#### [TASK ITEM]
Set down exactly the lines from the one containing "Identification and Significance" through the end of the records below, both included, and nothing else.

#### [Source data]
= Beginning of Section =
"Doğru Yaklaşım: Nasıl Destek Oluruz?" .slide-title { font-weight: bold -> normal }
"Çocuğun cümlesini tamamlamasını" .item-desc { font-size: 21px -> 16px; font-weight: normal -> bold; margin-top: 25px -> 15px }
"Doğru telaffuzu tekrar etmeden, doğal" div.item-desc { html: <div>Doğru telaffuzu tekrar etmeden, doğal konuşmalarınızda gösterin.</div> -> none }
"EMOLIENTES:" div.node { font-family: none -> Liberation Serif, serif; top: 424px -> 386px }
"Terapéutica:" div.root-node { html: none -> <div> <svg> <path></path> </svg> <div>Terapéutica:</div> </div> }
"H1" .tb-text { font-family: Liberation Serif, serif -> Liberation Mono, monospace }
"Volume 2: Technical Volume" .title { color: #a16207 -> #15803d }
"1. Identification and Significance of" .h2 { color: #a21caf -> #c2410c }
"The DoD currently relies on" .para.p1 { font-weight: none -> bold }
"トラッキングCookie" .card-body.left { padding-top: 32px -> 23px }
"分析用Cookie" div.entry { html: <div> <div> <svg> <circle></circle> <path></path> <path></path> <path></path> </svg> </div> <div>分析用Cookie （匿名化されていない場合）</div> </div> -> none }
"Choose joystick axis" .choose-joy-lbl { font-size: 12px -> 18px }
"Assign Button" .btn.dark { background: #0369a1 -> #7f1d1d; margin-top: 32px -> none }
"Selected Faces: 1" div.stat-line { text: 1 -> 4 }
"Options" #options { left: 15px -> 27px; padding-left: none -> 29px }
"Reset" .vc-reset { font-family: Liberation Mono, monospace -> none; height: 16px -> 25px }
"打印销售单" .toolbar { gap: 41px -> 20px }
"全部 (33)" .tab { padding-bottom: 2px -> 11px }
= End of Section =
#### [EXERCISE RESPONSE]
"1. Identification and Significance of" .h2 { color: #a21caf -> #c2410c }
"The DoD currently relies on" .para.p1 { font-weight: none -> bold }
"トラッキングCookie" .card-body.left { padding-top: 32px -> 23px }
"分析用Cookie" div.entry { html: <div> <div> <svg> <circle></circle> <path></path> <path></path> <path></path> </svg> </div> <div>分析用Cookie （匿名化されていない場合）</div> </div> -> none }
"Choose joystick axis" .choose-joy-lbl { font-size: 12px -> 18px }
"Assign Button" .btn.dark { background: #0369a1 -> #7f1d1d; margin-top: 32px -> none }
"Selected Faces: 1" div.stat-line { text: 1 -> 4 }
"Options" #options { left: 15px -> 27px; padding-left: none -> 29px }
"Reset" .vc-reset { font-family: Liberation Mono, monospace -> none; height: 16px -> 25px }
"打印销售单" .toolbar { gap: 41px -> 20px }
"全部 (33)" .tab { padding-bottom: 2px -> 11px }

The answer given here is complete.